Egypt: detainees in severely overcrowded jails being denied healthcare - new report
Ten years on from 2011 protests, Sisi’s jails now packed with those at forefront of reform movement
Detainees in twice-capacity jails denied healthcare and at complete mercy of guards
Report charts fate of 67 detainees, ten of whom died in custody and two shortly after release
‘It constitutes torture’ - Philip Luther
Prison officials in Egypt are subjecting prisoners of conscience and others held for political reasons to torture and deliberately denying them healthcare to punish their dissent, Amnesty International said in a damning new report today, the tenth anniversary of Egypt’s popular uprising in 2011 against Hosni Mubarak’s authoritarian rule.
Amnesty’s 74-page report - ‘What do I care if you die? Negligence and denial of health care in Egyptian prisons - shows how the callousness of the country’s prison authorities has led to numerous deaths in custody and irreparable harm to prisoners’ health.
Amnesty’s report documents the fate of 67 detainees in three women’s prisons and 13 men’s jails in seven governorates - ten of the prisoners died in custody and two died shortly after their release. The authorities in the 16 jails have subjected prisoners to cruel and inhuman treatment, with prison officials routinely failing to provide prisoners with adequate healthcare - either through neglect or deliberate denial.
There is evidence that the prison authorities target some prisoners to punish them for their perceived opposition to or criticism of the government. Reprisals included being held in solitary confinement for 22-23 hours a day, being denied family visits for periods of up to four years, and being deprived of food packages or other necessities from relatives.
Amnesty’s reports shows that prison infirmaries are generally unsanitary and lack equipment and qualified health professionals - with prison doctors often only giving painkillers regardless of symptoms and even verbally abusing prisoners, sometimes accusing them of “terrorism” and “moral delinquency”. Two female former detainees said medical staff sexually abused and harassed them. Former detainees also said there was no clear mechanism to seek medical help even in emergencies, and that they were completely at the mercy of guards and prison officials who frequently ignored their pleas. Virtually no mental health services are provided in prison.
One detainee, Abdelmoniem Aboulfotoh, 69, a former presidential candidate and founder of the Misr Al-Qawia opposition party, has been arbitrarily detained in solitary confinement in the notorious Tora Prison since February 2018. He suffers from diabetes, high blood pressure and an enlarged prostate, yet the authorities have repeatedly denied his requests for transfer for treatment outside the prison and frequently delayed access to even prison doctors.

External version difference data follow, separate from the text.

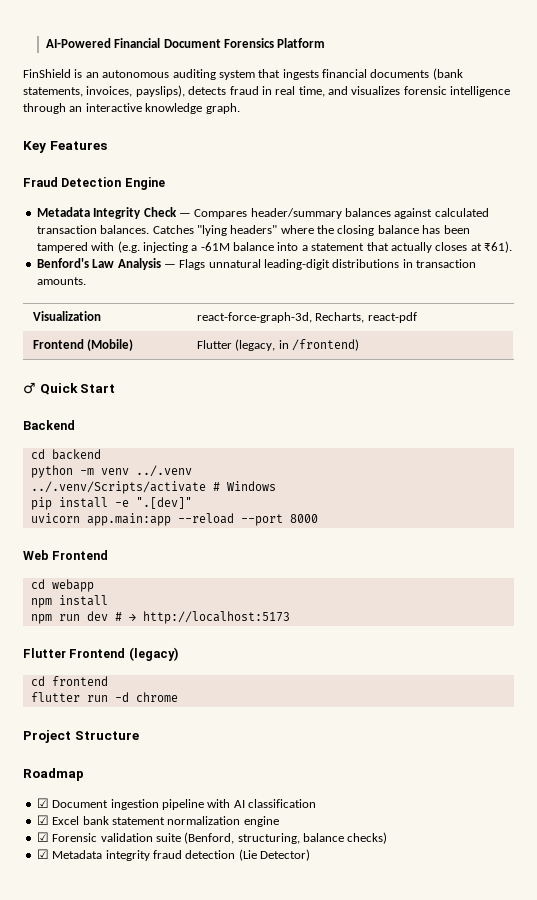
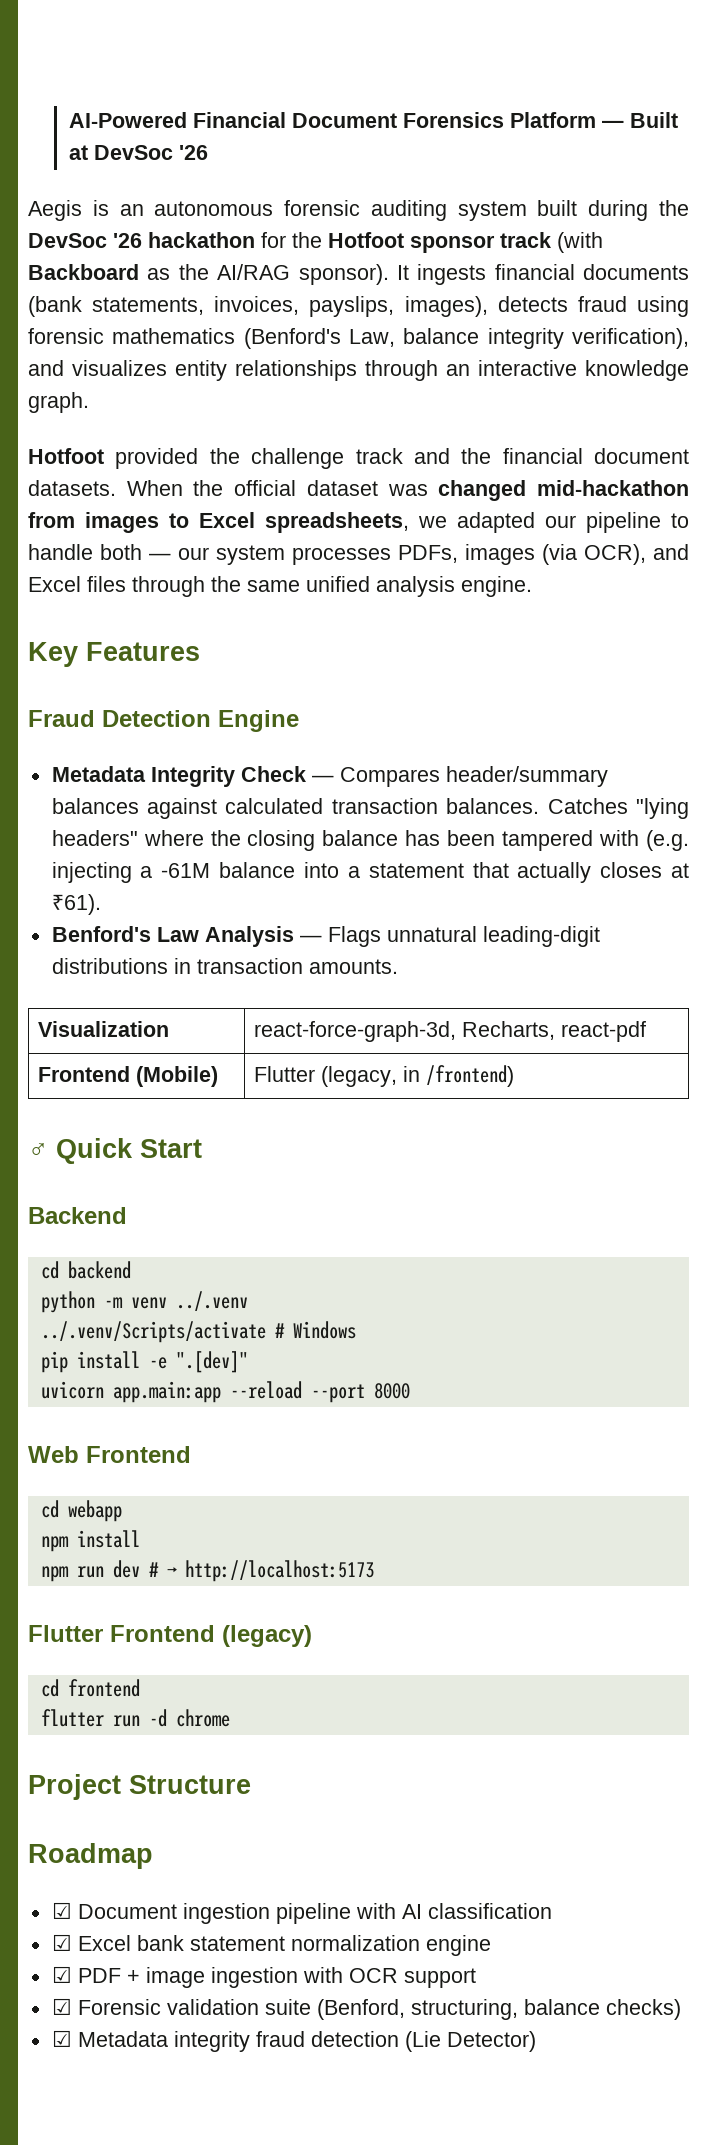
- AI-Powered Financial Document Forensics Platform
- FinShield is an autonomous auditing system that ingests financial documents (bank statements, invoices, payslips), detects fraud in real time, and visualizes forensic intelligence through an interactive knowledge graph.
+ AI-Powered Financial Document Forensics Platform — Built at DevSoc '26
+ Aegis is an autonomous forensic auditing system built during the DevSoc '26 hackathon for the Hotfoot sponsor track (with Backboard as the AI/RAG sponsor). It ingests financial documents (bank statements, invoices, payslips, images), detects fraud using forensic mathematics (Benford's Law, balance integrity verification), and visualizes entity relationships through an interactive knowledge graph.
+ Hotfoot provided the challenge track and the financial document datasets. When the official dataset was changed mid-hackathon from images to Excel spreadsheets, we adapted our pipeline to handle both — our system processes PDFs, images (via OCR), and Excel files through the same unified analysis engine.
+ ☑ PDF + image ingestion with OCR support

Despite these concerns, the Egyptian authorities refuse to disclose the number of prisoners being held across the country - though estimates put it at 114,000, more than double the official prison capacity of 55,000. Hundreds of detainees in the 16 jails Amnesty examined are crammed into cells with an estimated average 1.1m² floor space available per prisoner, far less than the 3.4m² minimum recommended by the Red Cross.
In December, Amnesty communicated its report findings to the Egyptian authorities but has to date received no response.
Philip Luther, Amnesty International’s Middle East and North Africa Director, said:
“Prison officials show utter disregard for the lives and wellbeing of prisoners crammed into the country’s overcrowded prisons, and largely ignore their health needs.
“It is deplorable that the Egyptian authorities are seeking to intimidate and torment human rights defenders, politicians, activists and other actual or perceived opponents by denying them healthcare. When the denial causes severe pain or suffering and is a deliberate act for the purpose of punishment, it constitutes torture.
“The Egyptian authorities must allow independent experts unfettered access to prisons, and work with them on addressing the abysmal conditions of detention and access to healthcare before more lives are tragically lost.”
Deaths in custody
Amnesty investigated 12 deaths in custody - or deaths shortly after release - and is aware of 37 other cases from last year. Egyptian human rights groups estimate that hundreds have died in custody since 2013 amid an official refusal to disclose figures or carry out proper investigations into deaths. Shady Habash, a 24-year-old filmmaker, died on 2 May 2020 after prison staff at Tora Investigations Prison failed to urgently transfer him to an outside hospital, despite knowing he was suffering from alcohol poisoning.
The Egyptian authorities continue to ignore calls to reduce the prison population amid COVID-19 outbreaks, endangering yet more lives. In fact, 4,000 fewer people were released in 2020 than in 2019 through presidential pardons and conditional releases. In the face of the pandemic, prison administrations have failed to regularly distribute sanitary products, trace and screen new arrivals, or test and isolate those suspected of infection. In some prisons, detainees have been quarantined in small, dark cells used for solitary confinement. In others, they have been left in their own cells thus endangering fellow prisoners.